CODEWITHSUNDEEP
tensorflow
seewalker
seewalker

Reputation: 1243

Referring to Undetermined Placeholder Size In Tensorflow?

There is a case where I need to make an elementwise comparison between output of my model and a constant. However, the output of the model has a size depending on a placeholder, and it seems difficult to refer to constants of that same size.

This first attempt somehow produces a scalar value rather than doing elementwise operations:

tf.less(y,tf.constant(k,dtype=tf.float32))

This second attempt has elementwise behavoir, but is a kludge:

 tf.less(y,tf.constant(k,shape= [<INT_GREATER_THAN_BATCHSIZE>],dtype=tf.float32))

Is there a clean way to refer to the yet-undetermined size of the placeholder in the graph?

Upvotes: 0

Views: 354

Answers (1)

mrry
mrry

Reputation: 126194

The easiest way to refer to the shape of a (dynamically sized) tensor is using the tf.shape(x) op, which produces at runtime a vector of integers that contain the true shape of a tensor x.

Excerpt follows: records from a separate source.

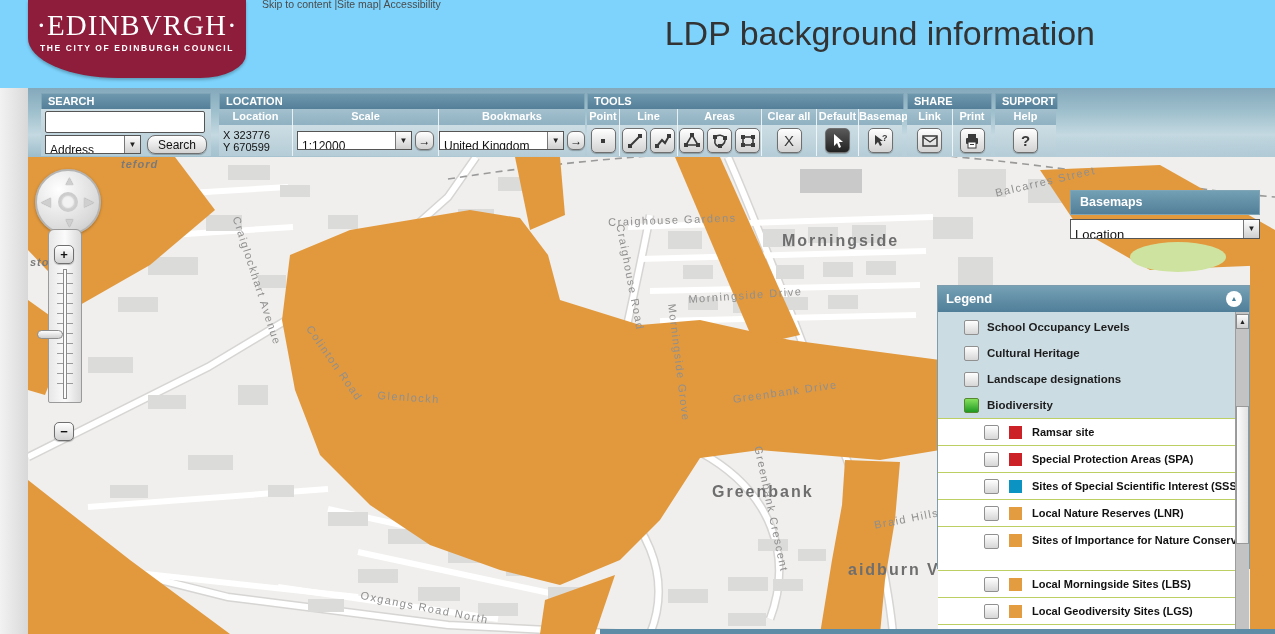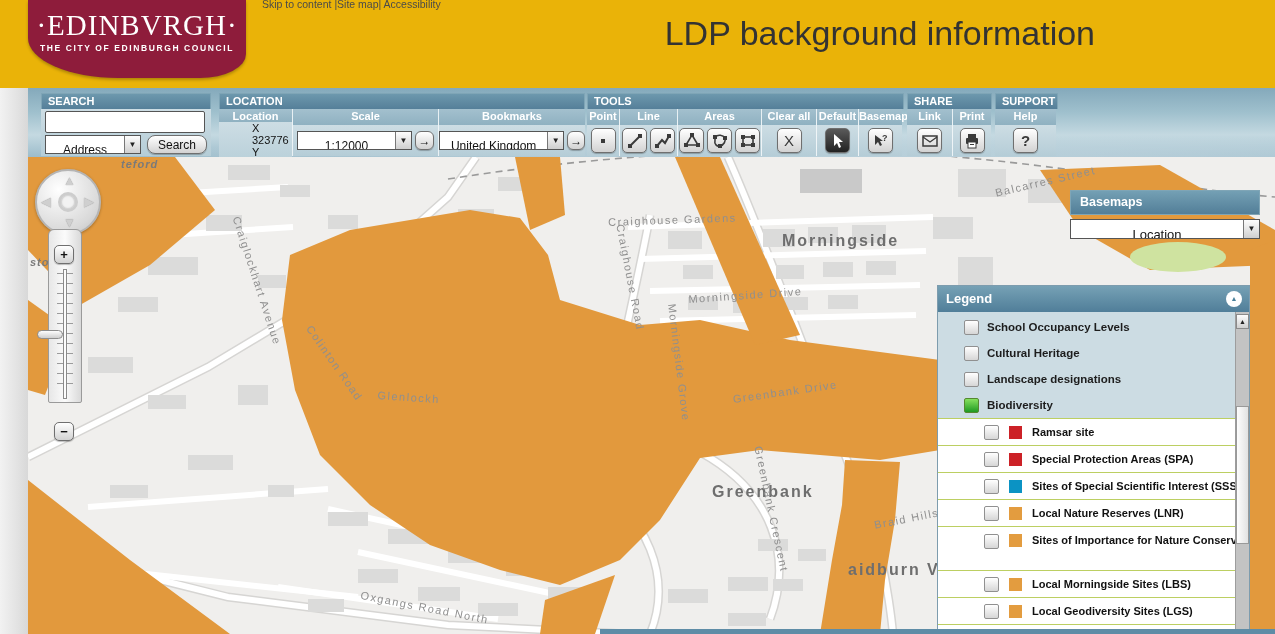"Skip to content |Site map|" #page { background: #eab308 -> #7dd3fc }
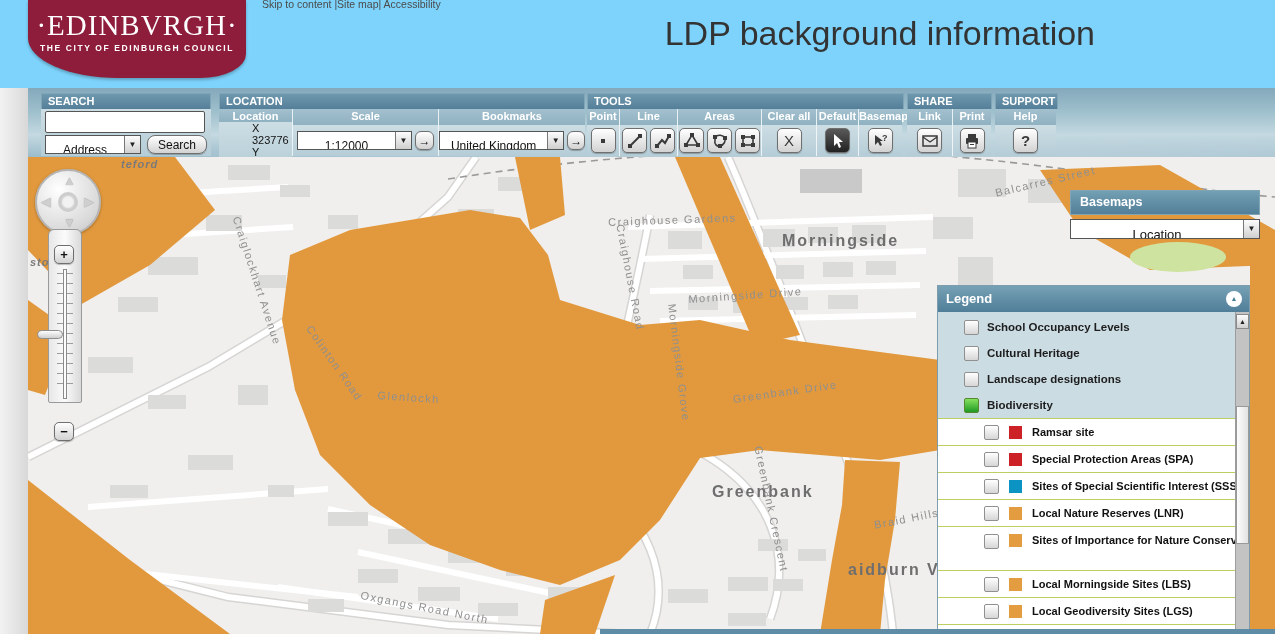"X 323776" .loc-vals { margin-left: 29px -> none }
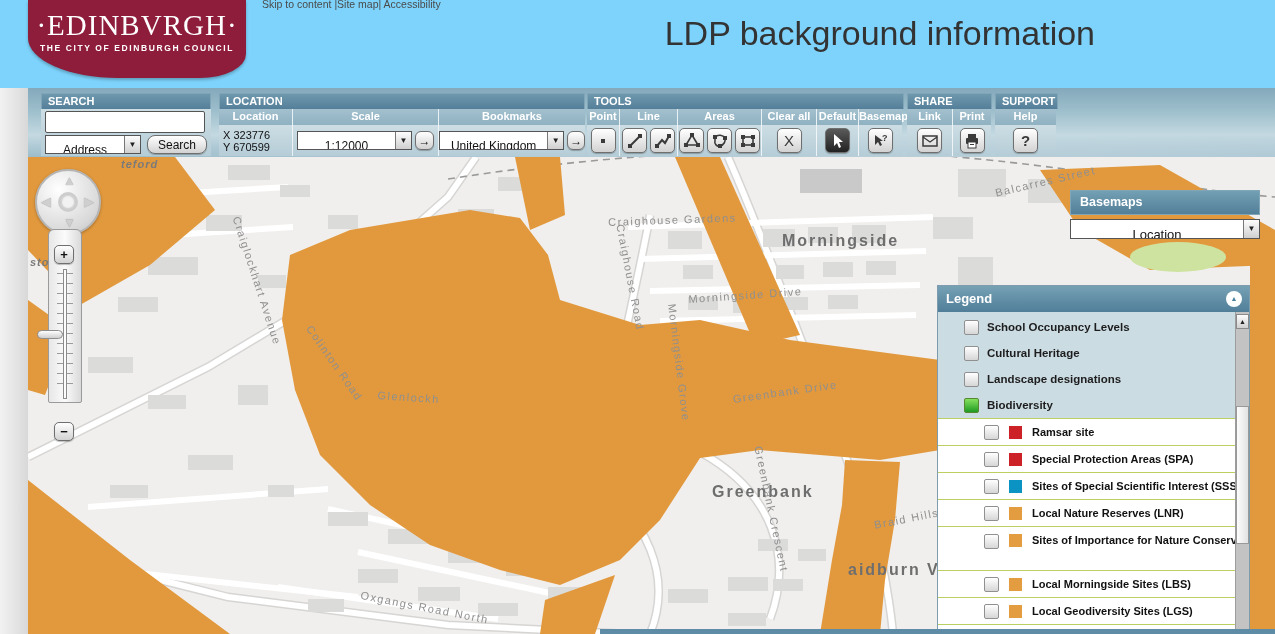"Address" .w-select .val { text-align: center -> none }
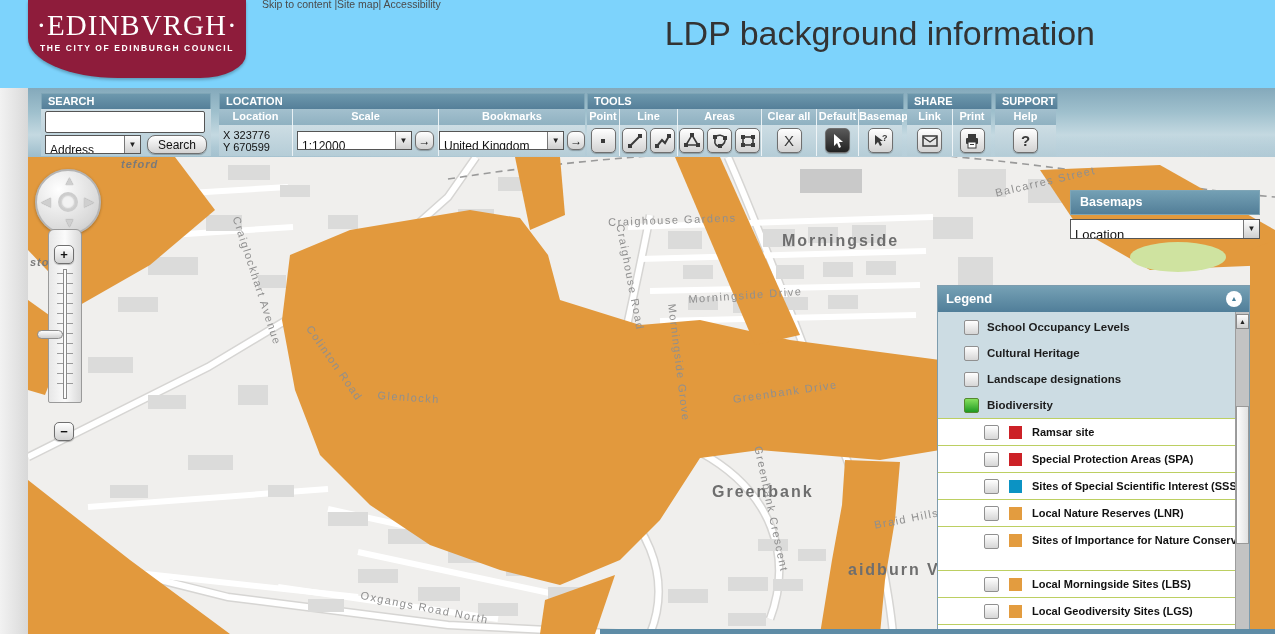"Legend" #legend { height: 349px -> 284px }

Note that tf.constant() does not accept a dynamic shape as an argument—for then it would not be constant!—but the similar tf.fill() op does.

Therefore you can write:

p = tf.placeholder(..., shape=[None])
# ...
result = tf.less(y, tf.fill(tf.shape(p), tf.constant(k, dtype=tf.float32)))

PS. Note that, if k is a scalar, the tf.less() op should broadcast the shape of k to match y, and the following should work:

tf.less(y, tf.constant(k, dtype=tf.float32))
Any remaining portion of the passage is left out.